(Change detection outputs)
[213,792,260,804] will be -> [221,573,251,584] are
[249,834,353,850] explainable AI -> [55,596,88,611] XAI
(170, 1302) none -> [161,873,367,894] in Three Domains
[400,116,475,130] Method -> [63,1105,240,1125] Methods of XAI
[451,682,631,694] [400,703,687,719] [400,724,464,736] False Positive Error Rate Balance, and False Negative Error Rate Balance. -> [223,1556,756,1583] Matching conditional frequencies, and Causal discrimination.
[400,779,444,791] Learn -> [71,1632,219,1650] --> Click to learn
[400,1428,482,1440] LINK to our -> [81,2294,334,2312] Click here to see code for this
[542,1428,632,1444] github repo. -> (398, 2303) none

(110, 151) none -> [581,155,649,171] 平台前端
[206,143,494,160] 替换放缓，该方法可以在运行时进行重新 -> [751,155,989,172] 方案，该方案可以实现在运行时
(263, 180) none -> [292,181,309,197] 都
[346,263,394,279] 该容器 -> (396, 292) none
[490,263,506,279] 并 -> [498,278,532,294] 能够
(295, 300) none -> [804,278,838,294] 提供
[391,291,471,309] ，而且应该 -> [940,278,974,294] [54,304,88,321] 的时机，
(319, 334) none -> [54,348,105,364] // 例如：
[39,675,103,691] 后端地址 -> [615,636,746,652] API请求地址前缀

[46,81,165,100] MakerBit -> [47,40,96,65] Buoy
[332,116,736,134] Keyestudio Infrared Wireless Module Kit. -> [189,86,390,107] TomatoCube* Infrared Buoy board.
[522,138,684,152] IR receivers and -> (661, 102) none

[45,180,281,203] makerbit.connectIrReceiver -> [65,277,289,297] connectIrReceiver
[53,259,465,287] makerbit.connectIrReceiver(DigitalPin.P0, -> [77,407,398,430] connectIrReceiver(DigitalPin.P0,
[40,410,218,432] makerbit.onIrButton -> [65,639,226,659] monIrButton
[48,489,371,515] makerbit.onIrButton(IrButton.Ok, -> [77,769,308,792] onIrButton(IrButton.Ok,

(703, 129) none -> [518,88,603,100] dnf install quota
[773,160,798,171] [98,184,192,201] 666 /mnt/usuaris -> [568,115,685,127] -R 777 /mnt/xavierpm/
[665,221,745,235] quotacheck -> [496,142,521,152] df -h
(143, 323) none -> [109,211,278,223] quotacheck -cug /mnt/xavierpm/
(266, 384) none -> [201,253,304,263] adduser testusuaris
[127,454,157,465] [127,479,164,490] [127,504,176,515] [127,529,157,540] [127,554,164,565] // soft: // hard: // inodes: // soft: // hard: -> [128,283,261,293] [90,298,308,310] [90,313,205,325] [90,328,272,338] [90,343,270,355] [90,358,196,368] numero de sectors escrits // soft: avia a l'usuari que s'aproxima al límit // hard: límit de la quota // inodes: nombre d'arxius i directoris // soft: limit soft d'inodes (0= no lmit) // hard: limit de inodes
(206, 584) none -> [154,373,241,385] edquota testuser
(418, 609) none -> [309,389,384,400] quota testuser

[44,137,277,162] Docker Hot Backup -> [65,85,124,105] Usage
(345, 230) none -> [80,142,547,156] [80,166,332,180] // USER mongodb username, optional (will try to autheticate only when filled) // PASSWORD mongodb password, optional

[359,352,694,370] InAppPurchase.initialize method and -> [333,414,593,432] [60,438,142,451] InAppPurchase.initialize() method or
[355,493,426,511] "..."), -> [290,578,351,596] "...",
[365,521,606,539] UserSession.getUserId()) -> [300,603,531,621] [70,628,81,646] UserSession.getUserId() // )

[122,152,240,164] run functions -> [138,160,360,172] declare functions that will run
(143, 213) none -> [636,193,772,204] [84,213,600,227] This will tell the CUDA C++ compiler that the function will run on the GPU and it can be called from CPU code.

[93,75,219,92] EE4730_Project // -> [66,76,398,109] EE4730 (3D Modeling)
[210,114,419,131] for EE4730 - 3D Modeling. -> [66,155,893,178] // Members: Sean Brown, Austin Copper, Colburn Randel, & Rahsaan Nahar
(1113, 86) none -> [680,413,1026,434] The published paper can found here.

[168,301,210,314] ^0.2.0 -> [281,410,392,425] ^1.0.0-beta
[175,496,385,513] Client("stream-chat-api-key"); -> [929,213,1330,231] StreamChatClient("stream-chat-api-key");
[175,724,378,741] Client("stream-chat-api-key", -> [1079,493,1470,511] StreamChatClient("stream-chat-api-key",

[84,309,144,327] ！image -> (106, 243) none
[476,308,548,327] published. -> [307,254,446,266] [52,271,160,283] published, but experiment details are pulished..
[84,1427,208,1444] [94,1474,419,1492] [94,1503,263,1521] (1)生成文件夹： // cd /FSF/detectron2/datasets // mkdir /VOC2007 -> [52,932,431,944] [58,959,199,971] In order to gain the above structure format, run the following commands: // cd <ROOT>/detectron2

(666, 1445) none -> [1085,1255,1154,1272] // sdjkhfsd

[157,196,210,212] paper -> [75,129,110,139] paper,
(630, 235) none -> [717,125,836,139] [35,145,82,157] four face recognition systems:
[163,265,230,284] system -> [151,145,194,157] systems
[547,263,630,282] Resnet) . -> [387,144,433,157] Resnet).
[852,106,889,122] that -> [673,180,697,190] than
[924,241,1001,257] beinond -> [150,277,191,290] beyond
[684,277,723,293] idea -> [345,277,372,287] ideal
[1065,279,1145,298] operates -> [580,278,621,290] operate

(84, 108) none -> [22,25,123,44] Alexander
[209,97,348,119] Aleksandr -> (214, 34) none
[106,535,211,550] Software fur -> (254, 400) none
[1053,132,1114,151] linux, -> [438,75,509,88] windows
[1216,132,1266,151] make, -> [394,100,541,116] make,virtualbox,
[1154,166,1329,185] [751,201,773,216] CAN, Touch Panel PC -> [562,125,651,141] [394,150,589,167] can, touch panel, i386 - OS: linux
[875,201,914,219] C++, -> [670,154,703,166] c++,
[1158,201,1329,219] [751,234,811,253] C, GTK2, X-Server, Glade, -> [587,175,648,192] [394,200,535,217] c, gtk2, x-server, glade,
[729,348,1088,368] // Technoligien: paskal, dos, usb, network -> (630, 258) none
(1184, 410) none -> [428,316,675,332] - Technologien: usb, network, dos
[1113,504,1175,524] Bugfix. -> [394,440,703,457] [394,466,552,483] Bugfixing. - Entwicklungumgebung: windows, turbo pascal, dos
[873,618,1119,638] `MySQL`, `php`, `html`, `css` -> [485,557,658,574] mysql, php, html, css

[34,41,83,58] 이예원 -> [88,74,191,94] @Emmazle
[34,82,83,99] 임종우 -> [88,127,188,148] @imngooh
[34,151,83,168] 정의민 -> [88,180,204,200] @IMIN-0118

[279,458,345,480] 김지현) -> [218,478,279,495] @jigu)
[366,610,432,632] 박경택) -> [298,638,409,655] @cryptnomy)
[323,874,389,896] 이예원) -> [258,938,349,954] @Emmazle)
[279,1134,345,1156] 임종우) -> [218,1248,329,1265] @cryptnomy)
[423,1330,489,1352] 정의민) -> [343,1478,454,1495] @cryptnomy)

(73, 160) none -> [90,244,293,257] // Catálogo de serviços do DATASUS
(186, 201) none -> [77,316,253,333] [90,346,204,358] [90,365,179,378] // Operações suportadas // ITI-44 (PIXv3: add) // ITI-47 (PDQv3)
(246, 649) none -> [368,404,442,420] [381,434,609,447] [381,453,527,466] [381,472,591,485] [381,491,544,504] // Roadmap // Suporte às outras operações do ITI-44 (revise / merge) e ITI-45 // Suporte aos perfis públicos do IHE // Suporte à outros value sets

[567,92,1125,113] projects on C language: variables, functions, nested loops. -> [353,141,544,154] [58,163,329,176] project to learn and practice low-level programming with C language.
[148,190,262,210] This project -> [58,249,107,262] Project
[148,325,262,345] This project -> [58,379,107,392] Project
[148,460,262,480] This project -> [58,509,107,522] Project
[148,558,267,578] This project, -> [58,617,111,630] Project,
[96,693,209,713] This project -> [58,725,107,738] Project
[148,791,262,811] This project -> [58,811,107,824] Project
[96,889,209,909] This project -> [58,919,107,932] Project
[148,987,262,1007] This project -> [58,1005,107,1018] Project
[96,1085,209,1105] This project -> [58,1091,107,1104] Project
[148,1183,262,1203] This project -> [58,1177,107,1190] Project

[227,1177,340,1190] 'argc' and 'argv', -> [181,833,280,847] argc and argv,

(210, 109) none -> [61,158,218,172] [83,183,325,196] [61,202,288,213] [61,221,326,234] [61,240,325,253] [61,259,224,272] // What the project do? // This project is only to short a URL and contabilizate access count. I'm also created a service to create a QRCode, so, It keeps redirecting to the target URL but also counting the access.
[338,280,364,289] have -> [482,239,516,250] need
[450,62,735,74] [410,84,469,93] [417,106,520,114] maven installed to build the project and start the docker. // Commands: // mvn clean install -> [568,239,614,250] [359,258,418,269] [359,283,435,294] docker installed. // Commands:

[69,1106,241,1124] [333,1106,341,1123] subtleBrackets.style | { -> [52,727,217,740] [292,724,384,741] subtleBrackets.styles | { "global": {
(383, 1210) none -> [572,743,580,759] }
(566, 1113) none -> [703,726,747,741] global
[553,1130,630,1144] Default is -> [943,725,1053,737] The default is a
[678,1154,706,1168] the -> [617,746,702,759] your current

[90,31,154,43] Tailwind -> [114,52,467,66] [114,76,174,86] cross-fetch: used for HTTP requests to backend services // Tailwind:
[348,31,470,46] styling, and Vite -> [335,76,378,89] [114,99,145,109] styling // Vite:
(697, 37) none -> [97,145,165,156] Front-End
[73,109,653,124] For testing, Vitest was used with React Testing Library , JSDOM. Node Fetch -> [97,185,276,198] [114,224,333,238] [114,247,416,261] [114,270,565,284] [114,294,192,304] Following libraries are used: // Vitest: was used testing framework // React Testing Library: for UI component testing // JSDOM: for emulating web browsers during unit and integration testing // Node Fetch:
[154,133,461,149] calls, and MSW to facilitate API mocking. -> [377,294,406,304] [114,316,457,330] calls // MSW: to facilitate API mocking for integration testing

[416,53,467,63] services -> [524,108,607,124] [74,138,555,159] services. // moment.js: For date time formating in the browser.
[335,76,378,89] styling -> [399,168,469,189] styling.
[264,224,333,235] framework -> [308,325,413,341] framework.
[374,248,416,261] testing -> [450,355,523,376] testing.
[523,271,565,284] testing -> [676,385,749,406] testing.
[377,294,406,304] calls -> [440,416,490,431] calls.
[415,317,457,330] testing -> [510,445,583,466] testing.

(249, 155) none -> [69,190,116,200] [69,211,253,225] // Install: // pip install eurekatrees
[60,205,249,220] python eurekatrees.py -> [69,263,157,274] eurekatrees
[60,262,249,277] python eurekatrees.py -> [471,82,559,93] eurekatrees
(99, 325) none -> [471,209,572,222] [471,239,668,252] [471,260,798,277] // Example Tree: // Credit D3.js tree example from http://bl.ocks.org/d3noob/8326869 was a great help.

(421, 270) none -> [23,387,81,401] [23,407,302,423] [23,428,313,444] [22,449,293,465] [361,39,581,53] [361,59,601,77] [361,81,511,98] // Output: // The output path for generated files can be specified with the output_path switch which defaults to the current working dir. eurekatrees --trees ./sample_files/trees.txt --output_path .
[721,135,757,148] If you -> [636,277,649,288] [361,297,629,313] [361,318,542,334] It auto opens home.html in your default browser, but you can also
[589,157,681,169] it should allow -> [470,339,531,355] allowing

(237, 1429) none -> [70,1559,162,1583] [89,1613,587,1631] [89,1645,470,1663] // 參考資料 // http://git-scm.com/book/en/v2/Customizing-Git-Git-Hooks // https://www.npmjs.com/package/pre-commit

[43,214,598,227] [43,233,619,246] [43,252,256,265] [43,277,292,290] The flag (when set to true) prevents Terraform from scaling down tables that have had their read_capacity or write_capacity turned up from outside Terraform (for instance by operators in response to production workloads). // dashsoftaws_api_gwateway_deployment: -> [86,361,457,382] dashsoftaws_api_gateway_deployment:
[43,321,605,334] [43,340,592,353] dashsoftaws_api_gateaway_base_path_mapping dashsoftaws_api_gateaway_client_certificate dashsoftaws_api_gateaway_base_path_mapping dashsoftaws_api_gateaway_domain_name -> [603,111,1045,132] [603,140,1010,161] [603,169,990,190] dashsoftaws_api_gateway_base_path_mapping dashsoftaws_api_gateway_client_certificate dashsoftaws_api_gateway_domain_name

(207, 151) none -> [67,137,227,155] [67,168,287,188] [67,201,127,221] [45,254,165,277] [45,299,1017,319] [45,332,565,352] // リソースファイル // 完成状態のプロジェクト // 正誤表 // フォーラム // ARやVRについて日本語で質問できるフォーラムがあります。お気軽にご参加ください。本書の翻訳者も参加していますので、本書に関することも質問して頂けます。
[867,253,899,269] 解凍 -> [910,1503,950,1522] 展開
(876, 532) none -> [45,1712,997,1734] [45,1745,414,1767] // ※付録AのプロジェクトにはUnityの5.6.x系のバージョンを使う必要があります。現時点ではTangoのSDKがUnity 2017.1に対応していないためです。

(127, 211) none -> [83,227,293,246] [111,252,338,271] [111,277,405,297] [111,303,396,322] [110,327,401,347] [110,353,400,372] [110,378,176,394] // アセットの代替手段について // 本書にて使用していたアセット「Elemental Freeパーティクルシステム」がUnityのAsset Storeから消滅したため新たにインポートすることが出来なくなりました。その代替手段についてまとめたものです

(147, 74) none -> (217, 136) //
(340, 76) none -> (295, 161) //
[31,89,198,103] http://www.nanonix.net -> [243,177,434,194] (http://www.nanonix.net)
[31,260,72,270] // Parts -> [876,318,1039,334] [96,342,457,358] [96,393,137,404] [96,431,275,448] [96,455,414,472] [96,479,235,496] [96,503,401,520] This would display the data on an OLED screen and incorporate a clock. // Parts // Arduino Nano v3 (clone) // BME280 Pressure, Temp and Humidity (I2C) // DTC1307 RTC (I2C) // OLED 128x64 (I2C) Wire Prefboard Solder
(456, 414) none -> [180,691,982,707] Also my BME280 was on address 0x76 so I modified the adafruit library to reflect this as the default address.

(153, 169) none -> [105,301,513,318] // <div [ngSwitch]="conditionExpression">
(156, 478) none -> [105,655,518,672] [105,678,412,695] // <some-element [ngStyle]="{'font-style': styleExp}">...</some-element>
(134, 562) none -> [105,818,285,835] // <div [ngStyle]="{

● What you should do
In the entries above, find the line holding "(319, 334) none -> [54,348,105,364] // 例如：" and the line holding "(266, 384) none", then retype exactly those two lines and every line between them, and nothing else.

● Solution for this exercise
(319, 334) none -> [54,348,105,364] // 例如：
[39,675,103,691] 后端地址 -> [615,636,746,652] API请求地址前缀

[46,81,165,100] MakerBit -> [47,40,96,65] Buoy
[332,116,736,134] Keyestudio Infrared Wireless Module Kit. -> [189,86,390,107] TomatoCube* Infrared Buoy board.
[522,138,684,152] IR receivers and -> (661, 102) none

[45,180,281,203] makerbit.connectIrReceiver -> [65,277,289,297] connectIrReceiver
[53,259,465,287] makerbit.connectIrReceiver(DigitalPin.P0, -> [77,407,398,430] connectIrReceiver(DigitalPin.P0,
[40,410,218,432] makerbit.onIrButton -> [65,639,226,659] monIrButton
[48,489,371,515] makerbit.onIrButton(IrButton.Ok, -> [77,769,308,792] onIrButton(IrButton.Ok,

(703, 129) none -> [518,88,603,100] dnf install quota
[773,160,798,171] [98,184,192,201] 666 /mnt/usuaris -> [568,115,685,127] -R 777 /mnt/xavierpm/
[665,221,745,235] quotacheck -> [496,142,521,152] df -h
(143, 323) none -> [109,211,278,223] quotacheck -cug /mnt/xavierpm/
(266, 384) none -> [201,253,304,263] adduser testusuaris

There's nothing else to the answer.